| Task goal |
Every line below from the one containing "vercel-labs/agent-skills --skill react-best-practices" through the one containing "vercel-labs/next-skills --skill next-debug-tricks" must be transcribed exactly. Omit all lines outside that stretch.

(Records drawn from a dataset)
-------

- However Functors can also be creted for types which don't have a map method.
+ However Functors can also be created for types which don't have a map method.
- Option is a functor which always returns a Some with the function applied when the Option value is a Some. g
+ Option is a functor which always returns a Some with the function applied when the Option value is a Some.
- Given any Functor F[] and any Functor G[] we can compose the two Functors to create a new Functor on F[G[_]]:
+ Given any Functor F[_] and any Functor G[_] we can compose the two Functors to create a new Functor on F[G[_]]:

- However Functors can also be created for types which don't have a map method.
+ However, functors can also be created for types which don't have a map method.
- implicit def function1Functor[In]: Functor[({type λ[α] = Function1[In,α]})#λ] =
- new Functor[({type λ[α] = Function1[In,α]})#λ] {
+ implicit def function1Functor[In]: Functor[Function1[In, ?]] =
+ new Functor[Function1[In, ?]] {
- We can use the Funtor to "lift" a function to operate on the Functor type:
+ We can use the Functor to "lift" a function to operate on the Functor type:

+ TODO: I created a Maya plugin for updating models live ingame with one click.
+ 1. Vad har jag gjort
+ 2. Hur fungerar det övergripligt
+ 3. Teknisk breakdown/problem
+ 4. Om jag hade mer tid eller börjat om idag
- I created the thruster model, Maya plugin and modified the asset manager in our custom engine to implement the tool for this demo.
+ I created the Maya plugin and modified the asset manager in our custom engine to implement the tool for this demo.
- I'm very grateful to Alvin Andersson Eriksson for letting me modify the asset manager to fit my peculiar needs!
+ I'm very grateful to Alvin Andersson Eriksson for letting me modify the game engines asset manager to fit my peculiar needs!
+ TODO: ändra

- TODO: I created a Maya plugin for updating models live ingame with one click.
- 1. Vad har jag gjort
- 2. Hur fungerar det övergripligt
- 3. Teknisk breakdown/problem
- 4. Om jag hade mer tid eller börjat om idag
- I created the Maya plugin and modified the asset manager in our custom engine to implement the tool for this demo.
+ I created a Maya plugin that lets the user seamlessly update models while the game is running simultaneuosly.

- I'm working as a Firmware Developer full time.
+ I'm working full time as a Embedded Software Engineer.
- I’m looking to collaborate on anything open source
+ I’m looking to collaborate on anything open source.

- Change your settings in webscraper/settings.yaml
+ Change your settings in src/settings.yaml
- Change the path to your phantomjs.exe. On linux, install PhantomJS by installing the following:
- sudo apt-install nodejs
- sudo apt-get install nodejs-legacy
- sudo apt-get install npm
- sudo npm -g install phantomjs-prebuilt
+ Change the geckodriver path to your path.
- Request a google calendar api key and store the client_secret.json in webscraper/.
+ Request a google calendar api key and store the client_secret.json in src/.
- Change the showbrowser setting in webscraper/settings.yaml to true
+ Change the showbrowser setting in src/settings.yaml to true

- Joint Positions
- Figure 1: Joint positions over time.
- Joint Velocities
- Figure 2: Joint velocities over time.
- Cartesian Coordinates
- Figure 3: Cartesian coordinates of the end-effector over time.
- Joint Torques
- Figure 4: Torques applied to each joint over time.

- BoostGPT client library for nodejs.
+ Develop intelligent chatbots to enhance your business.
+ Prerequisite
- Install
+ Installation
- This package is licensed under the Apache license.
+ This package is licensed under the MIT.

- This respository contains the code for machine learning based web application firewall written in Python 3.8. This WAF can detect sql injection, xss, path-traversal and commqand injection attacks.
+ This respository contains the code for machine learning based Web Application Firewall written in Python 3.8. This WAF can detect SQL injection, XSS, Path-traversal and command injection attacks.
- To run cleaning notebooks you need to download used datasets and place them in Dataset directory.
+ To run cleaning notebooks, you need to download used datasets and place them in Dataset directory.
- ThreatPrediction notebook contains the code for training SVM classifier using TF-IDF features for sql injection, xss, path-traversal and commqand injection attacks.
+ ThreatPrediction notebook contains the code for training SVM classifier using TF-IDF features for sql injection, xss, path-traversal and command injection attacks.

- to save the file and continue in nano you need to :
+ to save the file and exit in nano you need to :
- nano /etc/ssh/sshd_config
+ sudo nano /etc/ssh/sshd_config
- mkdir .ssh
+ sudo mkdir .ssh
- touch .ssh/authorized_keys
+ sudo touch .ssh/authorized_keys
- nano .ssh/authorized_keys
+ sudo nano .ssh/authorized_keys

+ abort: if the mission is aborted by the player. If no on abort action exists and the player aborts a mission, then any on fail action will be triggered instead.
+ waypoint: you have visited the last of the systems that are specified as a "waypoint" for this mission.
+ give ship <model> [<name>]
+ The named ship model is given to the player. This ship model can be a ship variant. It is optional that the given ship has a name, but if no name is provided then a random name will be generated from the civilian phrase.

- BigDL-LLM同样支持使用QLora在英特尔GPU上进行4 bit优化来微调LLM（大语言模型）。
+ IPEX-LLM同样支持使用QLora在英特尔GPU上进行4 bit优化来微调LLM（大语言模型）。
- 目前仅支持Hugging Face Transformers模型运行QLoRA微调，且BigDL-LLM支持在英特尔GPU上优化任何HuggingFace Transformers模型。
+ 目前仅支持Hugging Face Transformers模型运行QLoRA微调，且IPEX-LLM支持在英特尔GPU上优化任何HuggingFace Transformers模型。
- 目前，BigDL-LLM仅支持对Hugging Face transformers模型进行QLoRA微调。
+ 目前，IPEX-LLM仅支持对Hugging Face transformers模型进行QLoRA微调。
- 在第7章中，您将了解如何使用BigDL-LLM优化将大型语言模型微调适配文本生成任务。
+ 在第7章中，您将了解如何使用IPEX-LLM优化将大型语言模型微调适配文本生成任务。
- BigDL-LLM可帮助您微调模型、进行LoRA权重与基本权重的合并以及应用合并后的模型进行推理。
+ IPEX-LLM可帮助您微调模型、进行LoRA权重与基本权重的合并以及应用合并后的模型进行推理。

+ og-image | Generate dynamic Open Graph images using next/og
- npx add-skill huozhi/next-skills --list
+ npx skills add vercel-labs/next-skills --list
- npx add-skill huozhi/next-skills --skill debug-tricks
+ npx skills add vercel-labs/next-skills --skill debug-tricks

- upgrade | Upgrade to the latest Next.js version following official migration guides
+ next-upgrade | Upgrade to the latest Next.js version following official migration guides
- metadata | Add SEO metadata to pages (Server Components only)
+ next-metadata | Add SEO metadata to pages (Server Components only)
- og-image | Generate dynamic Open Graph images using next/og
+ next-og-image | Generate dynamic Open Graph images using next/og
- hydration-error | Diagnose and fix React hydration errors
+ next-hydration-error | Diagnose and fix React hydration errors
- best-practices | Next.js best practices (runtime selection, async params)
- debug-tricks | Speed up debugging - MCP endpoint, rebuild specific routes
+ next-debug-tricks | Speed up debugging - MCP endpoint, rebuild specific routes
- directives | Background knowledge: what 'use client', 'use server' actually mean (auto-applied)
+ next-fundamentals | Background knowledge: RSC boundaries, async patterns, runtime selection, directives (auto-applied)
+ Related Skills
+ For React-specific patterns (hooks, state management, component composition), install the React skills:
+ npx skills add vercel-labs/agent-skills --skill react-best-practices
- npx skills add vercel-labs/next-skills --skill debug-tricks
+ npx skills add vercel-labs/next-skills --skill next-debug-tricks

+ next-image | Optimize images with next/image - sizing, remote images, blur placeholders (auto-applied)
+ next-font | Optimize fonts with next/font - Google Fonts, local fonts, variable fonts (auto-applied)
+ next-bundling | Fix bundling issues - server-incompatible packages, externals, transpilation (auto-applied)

-------

| Written answer |
+ npx skills add vercel-labs/agent-skills --skill react-best-practices
- npx skills add vercel-labs/next-skills --skill debug-tricks
+ npx skills add vercel-labs/next-skills --skill next-debug-tricks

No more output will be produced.